━━ DATA TO EXAMINE

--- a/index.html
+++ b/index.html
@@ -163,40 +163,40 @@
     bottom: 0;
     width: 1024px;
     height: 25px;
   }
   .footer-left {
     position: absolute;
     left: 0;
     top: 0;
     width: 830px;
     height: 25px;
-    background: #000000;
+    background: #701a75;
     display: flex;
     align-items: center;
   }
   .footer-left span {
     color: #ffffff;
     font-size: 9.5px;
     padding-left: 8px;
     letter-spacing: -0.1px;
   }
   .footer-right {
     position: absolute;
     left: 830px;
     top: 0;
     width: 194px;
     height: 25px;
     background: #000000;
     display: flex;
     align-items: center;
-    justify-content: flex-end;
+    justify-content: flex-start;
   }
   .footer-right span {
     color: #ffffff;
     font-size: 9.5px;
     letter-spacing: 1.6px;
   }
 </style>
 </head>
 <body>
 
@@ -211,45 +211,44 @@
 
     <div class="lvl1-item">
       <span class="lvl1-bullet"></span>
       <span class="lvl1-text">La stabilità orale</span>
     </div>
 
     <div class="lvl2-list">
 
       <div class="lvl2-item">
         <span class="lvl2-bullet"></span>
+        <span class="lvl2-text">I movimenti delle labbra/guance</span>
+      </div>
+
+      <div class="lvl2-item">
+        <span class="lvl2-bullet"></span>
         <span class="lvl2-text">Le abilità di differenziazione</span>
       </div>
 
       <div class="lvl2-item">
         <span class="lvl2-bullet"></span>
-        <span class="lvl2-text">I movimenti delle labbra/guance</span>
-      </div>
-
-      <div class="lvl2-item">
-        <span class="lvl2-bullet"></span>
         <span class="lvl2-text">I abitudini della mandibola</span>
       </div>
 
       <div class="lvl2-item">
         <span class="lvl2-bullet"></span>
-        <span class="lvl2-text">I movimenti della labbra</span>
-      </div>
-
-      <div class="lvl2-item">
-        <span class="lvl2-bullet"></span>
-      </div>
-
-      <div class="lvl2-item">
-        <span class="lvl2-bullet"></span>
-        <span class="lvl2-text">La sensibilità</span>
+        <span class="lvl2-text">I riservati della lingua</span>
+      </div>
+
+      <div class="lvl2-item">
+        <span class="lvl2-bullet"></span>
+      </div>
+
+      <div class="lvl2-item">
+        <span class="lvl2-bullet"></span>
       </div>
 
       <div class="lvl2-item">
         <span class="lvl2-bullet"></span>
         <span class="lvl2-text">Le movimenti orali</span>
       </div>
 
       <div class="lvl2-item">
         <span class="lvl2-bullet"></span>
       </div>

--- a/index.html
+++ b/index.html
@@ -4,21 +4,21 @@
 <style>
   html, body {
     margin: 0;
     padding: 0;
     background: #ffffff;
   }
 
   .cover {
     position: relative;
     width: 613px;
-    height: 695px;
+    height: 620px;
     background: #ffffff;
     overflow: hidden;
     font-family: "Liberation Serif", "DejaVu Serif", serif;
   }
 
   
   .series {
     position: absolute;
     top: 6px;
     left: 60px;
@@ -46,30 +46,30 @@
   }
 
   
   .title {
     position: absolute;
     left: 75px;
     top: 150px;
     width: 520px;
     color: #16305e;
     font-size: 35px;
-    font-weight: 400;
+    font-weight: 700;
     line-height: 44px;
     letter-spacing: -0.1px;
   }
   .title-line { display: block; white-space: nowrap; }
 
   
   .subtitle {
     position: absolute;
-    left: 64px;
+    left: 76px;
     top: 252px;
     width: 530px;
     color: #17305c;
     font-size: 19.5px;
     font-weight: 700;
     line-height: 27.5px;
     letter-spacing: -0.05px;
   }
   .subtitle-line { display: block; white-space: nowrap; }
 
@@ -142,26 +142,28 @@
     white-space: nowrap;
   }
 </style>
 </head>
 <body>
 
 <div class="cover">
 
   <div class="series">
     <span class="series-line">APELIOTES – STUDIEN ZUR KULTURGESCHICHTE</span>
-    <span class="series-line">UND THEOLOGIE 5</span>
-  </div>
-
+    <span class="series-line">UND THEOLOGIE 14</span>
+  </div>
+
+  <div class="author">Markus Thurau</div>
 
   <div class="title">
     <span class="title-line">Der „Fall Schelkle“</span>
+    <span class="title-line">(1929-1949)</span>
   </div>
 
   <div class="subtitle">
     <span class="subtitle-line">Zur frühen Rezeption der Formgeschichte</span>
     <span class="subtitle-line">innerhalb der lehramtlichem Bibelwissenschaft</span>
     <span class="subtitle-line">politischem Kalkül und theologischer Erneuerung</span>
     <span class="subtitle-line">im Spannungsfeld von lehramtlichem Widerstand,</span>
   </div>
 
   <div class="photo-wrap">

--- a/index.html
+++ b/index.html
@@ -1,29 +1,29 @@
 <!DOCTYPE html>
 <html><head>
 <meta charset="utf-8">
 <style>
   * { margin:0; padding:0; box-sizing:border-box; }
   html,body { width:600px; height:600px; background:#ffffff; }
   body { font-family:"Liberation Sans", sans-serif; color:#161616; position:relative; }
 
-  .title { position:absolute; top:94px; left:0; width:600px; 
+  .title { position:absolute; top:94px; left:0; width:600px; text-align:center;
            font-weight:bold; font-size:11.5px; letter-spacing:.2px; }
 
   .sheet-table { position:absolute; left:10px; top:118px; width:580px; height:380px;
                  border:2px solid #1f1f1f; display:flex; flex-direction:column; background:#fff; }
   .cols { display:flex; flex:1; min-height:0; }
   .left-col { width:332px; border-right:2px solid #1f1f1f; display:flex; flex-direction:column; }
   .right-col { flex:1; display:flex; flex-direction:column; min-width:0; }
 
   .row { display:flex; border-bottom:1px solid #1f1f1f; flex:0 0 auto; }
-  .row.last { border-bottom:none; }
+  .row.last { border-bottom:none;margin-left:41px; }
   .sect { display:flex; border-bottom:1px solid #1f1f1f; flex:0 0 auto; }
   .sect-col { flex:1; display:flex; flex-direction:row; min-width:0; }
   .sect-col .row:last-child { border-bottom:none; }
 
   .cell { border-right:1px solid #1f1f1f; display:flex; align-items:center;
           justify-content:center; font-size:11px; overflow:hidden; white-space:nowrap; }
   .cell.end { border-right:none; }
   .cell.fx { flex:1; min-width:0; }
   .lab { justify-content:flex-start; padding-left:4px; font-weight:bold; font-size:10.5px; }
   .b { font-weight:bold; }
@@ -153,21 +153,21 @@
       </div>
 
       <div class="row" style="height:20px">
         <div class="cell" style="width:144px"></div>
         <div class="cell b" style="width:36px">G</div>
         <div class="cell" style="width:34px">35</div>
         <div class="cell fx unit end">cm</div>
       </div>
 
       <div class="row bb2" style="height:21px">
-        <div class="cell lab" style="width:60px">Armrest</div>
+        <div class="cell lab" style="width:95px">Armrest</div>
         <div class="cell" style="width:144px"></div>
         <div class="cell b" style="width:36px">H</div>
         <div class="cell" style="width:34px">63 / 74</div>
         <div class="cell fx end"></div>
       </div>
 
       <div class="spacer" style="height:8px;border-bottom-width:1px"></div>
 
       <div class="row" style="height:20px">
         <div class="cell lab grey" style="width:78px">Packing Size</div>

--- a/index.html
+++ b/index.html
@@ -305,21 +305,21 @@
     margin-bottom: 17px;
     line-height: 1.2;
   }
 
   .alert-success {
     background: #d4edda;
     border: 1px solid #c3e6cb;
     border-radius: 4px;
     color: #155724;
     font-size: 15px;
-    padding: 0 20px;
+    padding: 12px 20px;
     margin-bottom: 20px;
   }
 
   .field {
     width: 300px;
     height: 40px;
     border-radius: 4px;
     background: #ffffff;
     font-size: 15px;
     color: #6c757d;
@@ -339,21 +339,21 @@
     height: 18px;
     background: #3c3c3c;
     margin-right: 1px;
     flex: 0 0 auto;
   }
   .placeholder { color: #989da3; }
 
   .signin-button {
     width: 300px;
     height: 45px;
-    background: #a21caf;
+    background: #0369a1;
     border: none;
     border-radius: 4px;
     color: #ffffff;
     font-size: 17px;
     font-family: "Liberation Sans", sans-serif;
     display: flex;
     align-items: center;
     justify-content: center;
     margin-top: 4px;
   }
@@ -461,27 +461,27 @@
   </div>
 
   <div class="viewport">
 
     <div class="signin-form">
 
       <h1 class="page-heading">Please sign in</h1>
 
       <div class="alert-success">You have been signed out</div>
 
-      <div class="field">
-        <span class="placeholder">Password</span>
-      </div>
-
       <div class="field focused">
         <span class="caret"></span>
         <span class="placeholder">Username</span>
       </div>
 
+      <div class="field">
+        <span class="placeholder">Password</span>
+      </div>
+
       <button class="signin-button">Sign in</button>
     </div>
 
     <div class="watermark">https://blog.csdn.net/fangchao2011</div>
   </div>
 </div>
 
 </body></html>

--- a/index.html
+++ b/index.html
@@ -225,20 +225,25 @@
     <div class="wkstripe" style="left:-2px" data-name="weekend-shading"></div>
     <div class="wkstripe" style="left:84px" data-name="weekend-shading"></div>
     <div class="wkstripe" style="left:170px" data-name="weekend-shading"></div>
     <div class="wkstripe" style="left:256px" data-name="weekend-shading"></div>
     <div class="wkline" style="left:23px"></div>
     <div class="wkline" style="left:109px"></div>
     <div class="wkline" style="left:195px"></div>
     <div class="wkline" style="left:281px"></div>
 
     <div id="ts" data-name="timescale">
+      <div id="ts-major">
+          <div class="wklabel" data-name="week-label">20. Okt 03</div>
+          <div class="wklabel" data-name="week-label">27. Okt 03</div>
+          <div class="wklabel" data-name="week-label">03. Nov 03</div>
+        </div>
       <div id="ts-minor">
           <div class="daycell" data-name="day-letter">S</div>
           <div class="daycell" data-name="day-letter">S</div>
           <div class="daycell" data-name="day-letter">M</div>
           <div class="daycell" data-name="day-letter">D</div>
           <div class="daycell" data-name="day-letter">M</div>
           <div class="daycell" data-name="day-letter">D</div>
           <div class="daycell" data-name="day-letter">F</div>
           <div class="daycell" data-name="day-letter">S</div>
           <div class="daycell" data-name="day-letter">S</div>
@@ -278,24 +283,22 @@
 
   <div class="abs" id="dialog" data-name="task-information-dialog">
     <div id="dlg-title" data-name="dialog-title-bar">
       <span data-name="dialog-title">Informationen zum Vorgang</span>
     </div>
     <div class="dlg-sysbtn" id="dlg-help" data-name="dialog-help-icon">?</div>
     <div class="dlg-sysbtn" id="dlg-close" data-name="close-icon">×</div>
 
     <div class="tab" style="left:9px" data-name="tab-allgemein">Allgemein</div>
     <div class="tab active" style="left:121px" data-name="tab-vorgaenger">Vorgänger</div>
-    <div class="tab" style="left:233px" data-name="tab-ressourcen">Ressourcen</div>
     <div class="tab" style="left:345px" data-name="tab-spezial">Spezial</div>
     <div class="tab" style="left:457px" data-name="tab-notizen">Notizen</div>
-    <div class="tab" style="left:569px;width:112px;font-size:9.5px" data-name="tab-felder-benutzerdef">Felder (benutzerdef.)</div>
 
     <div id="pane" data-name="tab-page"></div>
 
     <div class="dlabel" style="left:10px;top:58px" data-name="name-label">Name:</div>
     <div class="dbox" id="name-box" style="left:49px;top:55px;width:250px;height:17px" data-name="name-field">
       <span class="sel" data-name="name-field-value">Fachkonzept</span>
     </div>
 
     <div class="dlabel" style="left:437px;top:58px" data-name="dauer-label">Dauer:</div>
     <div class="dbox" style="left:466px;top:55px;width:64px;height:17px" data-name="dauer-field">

━━━━

■ **HOW TO COMPLETE THIS TASK**:
Reproduce every line in the records above that contains the word "sans".

■ **RESPONSE AREA**:
   body { font-family:"Liberation Sans", sans-serif; color:#161616; position:relative; }
     font-family: "Liberation Sans", sans-serif;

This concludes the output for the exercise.